URL scanning by bots

André Warnier Tue, 30 Apr 2013 03:04:06 -0700

Dear Apache developers,

This is a suggestion relative to the code of the Apache httpd webserver, and a 
possible
default new default option in the standard distribution of Apache httpd.
It also touches on WWW security, which is why I felt that it belongs on this 
list, rather
than on the general user's list.

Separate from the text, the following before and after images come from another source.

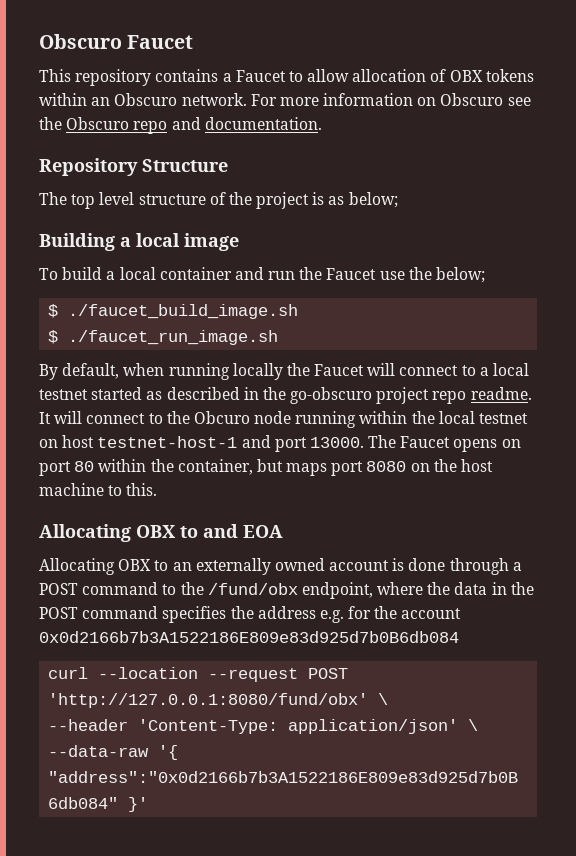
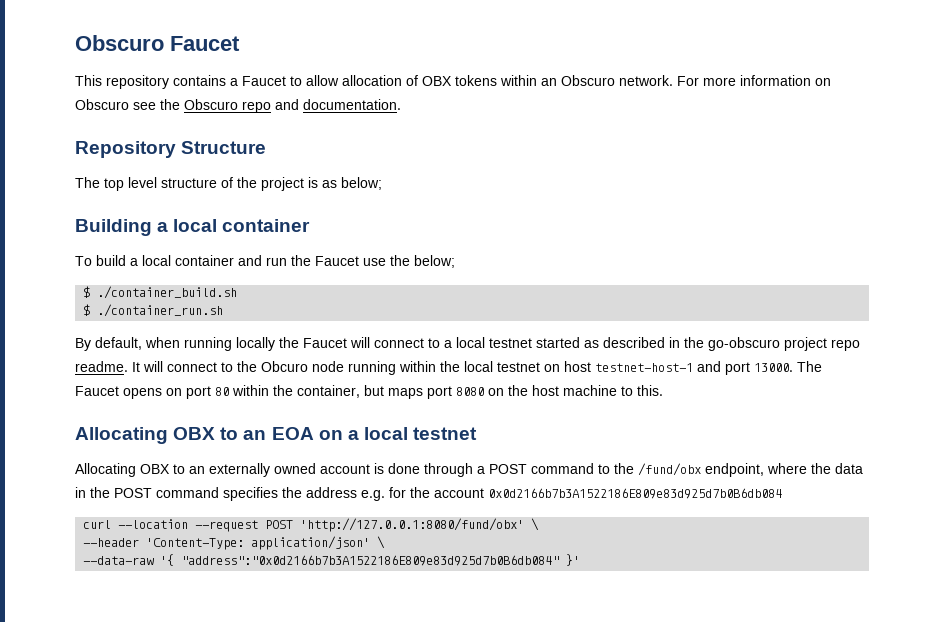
- Building a local image
+ Building a local container
- $ ./faucet_build_image.sh
- $ ./faucet_run_image.sh
+ $ ./container_build.sh
+ $ ./container_run.sh
- Allocating OBX to and EOA
+ Allocating OBX to an EOA on a local testnet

Please correct me if I am mistaken.


According to Netcraft, there are currently some 600 Million webservers on the 
WWW, with
more than 60% of those identified as "Apache".
I currently administer about 25 Apache httpd/Tomcat of these webservers, not 
remarkable in
any way (business applications for medium-sized companies).
In the logs of these servers, every day, there are episodes like the following :

209.212.145.91 - - [03/Apr/2013:00:52:32 +0200] "GET /muieblackcat HTTP/1.1" 404 362 "-" 
"-"
209.212.145.91 - - [03/Apr/2013:00:52:36 +0200] "GET //admin/index.php 
HTTP/1.1" 404 365
"-" "-"
209.212.145.91 - - [03/Apr/2013:00:52:36 +0200] "GET //admin/pma/index.php 
HTTP/1.1" 404
369 "-" "-"
209.212.145.91 - - [03/Apr/2013:00:52:36 +0200] "GET 
//admin/phpmyadmin/index.php
HTTP/1.1" 404 376 "-" "-"
209.212.145.91 - - [03/Apr/2013:00:52:37 +0200] "GET //db/index.php HTTP/1.1" 404 362 "-" 
"-"
209.212.145.91 - - [03/Apr/2013:00:52:37 +0200] "GET //dbadmin/index.php 
HTTP/1.1" 404 367
"-" "-"
... etc..

Such lines are the telltale trace of a "URL-scanning bot" or of the 
"URL-scanning" part of
a bot, and I am sure that you are all familiar with them.  Obviously, these 
bots are
trying to find webservers which exhibit poorly-designed or poorly-configured 
applications,
with the aim of identifying hosts which can be submitted to various kinds of 
attacks, for
various purposes.  As far as I can tell from my own unremarkable servers, I 
would surmise
that many or most webservers facing the Internet are submitted to this type of 
scan every
day.

Hopefully, most webservers are not really vulnerable to this type of scan.
But the fact is that *these scans are happening, every day, on millions of 
webservers*.
And they are at least a nuisance, and at worst a serious security problem  
when, as a
result of poorly configured webservers or applications, they lead to break-ins 
and
compromised systems.

It is basically a numbers game, like malicious emails : it costs very little to 
do this,
and if even a tiny proportion of webservers exhibit one of these 
vulnerabilities, because
of the numbers involved, it is worth doing it.
If there are 600 Million webservers, and 50% of them are scanned every day, and 
0.01% of
these webservers are vulnerable because of one of these URLs, then it means 
that every
day, 30,000 (600,000,000 x 0.5 x 0.0001) vulnerable servers will be identified.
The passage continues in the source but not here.